Try it: Go to the line below containing "order date: 2021-02-03 -> 2021-02-06" and print exactly from there through the line containing "total: 6552.40 -> 5621.22", both included. Print nothing else.

Excerpted data:
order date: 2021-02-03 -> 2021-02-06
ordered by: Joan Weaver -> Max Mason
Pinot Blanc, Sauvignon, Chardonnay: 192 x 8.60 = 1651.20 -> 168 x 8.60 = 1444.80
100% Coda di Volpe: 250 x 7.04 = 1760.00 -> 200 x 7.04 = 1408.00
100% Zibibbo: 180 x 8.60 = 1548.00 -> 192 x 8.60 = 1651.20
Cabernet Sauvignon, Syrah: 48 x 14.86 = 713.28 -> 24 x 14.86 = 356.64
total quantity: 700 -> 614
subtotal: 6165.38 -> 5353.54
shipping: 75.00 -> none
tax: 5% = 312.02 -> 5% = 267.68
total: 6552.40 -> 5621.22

==

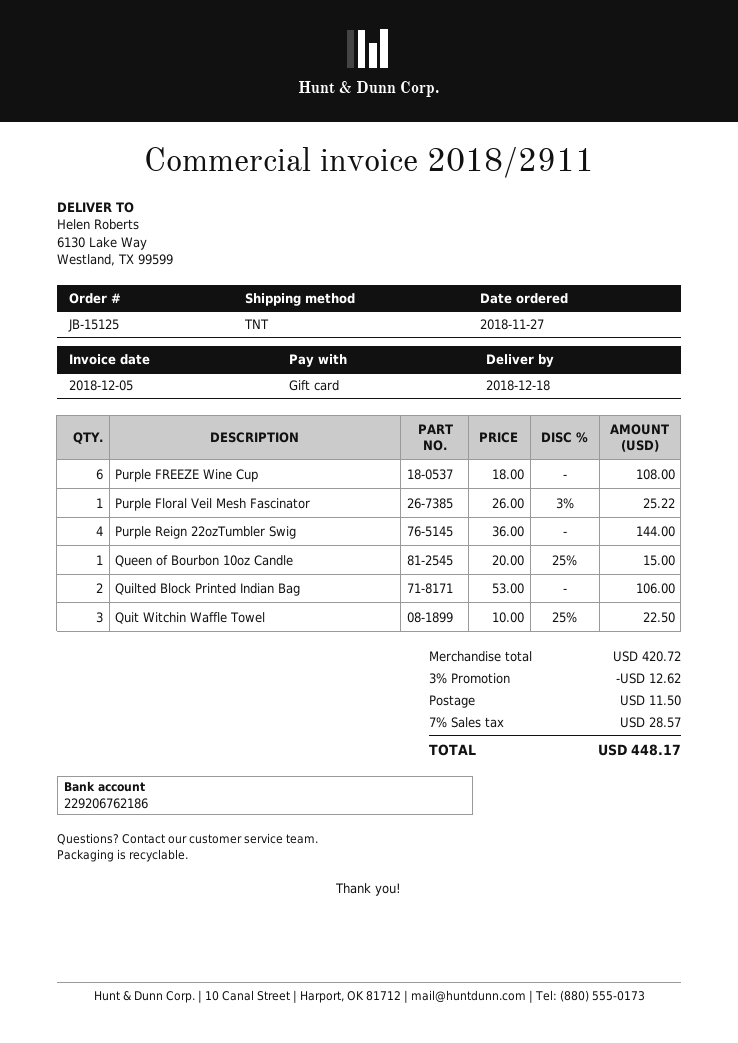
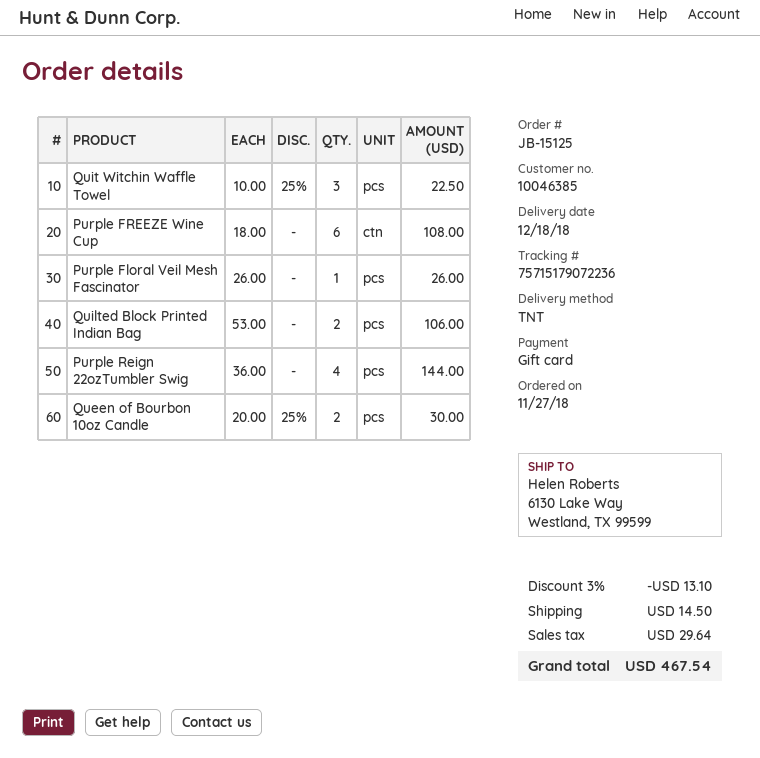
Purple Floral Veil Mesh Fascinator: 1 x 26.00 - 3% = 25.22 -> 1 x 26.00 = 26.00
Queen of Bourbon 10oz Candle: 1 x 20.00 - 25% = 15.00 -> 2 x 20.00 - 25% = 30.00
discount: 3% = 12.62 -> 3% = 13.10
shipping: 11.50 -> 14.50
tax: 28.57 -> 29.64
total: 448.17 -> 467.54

--

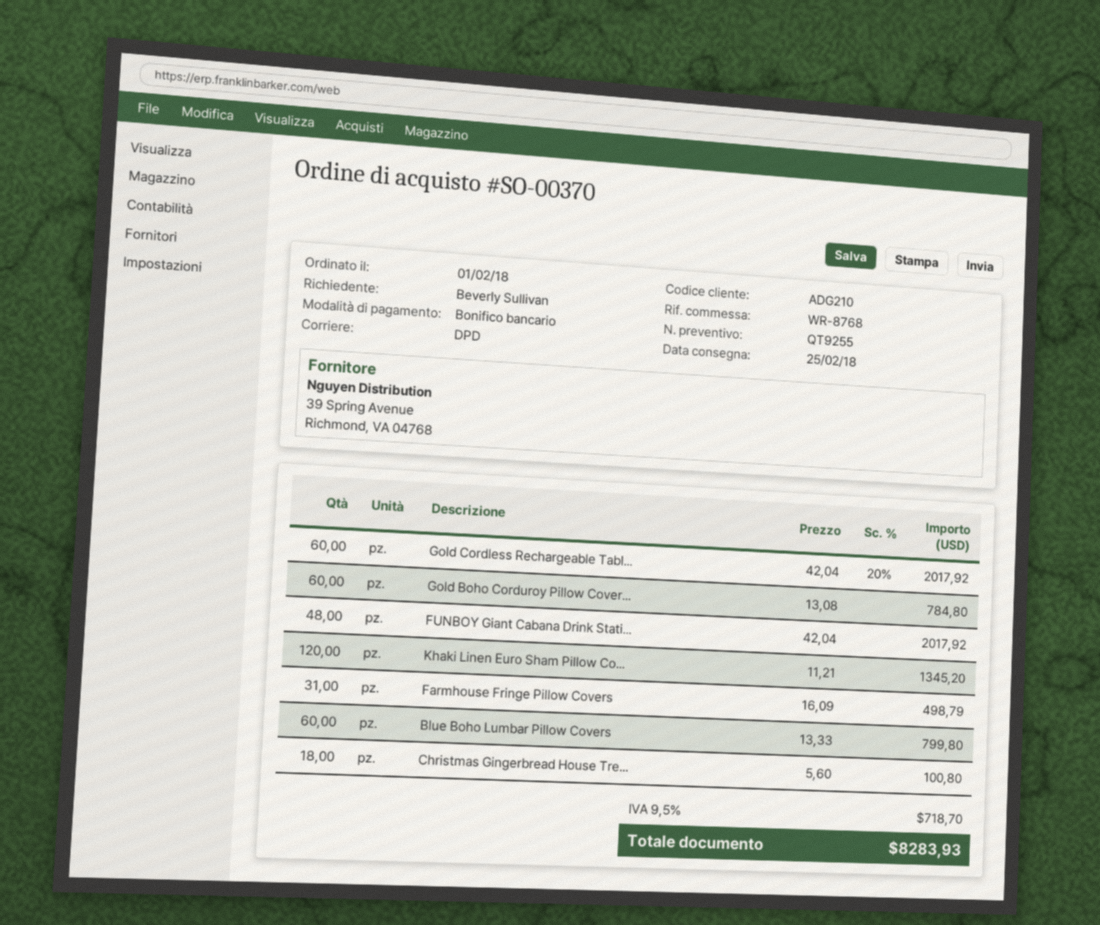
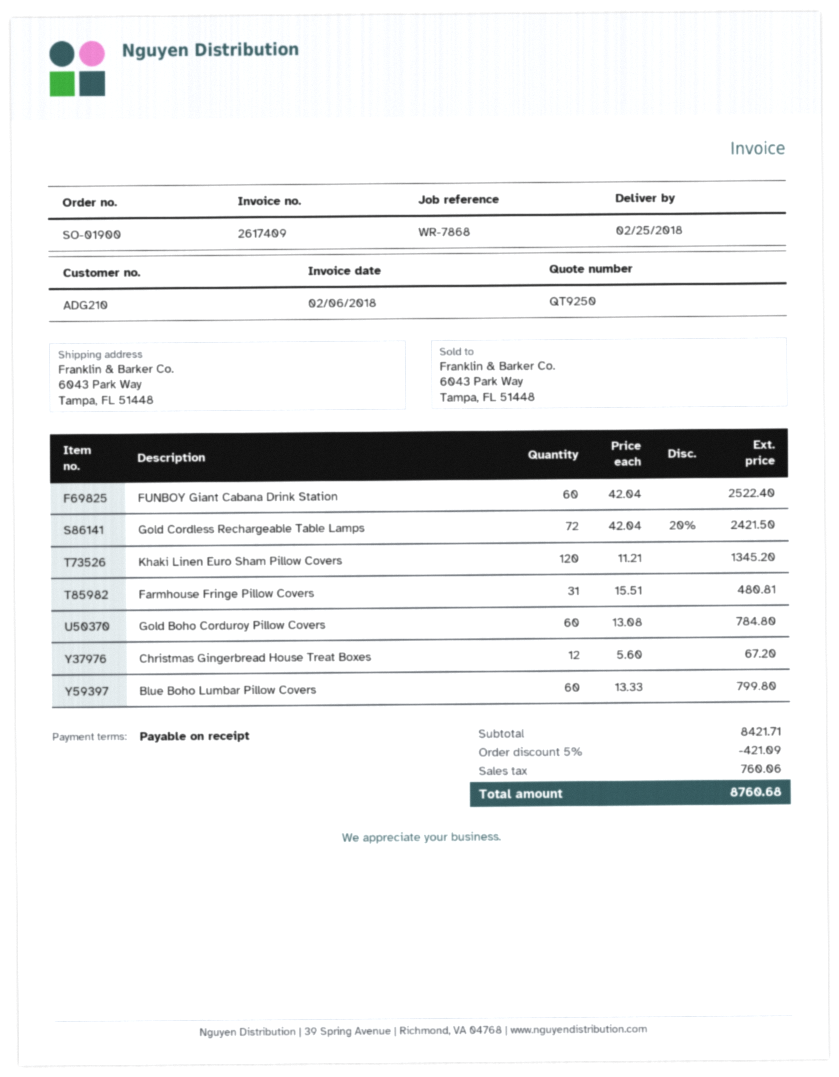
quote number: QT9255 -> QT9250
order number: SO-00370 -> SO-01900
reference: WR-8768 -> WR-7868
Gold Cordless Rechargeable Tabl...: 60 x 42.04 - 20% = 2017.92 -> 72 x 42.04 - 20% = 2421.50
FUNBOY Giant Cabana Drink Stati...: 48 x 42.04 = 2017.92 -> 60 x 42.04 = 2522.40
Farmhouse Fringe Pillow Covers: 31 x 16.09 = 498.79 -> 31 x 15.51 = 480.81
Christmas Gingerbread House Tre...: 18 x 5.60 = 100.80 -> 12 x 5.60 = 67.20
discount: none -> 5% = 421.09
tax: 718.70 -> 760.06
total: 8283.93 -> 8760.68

Reply:
order date: 2021-02-03 -> 2021-02-06
ordered by: Joan Weaver -> Max Mason
Pinot Blanc, Sauvignon, Chardonnay: 192 x 8.60 = 1651.20 -> 168 x 8.60 = 1444.80
100% Coda di Volpe: 250 x 7.04 = 1760.00 -> 200 x 7.04 = 1408.00
100% Zibibbo: 180 x 8.60 = 1548.00 -> 192 x 8.60 = 1651.20
Cabernet Sauvignon, Syrah: 48 x 14.86 = 713.28 -> 24 x 14.86 = 356.64
total quantity: 700 -> 614
subtotal: 6165.38 -> 5353.54
shipping: 75.00 -> none
tax: 5% = 312.02 -> 5% = 267.68
total: 6552.40 -> 5621.22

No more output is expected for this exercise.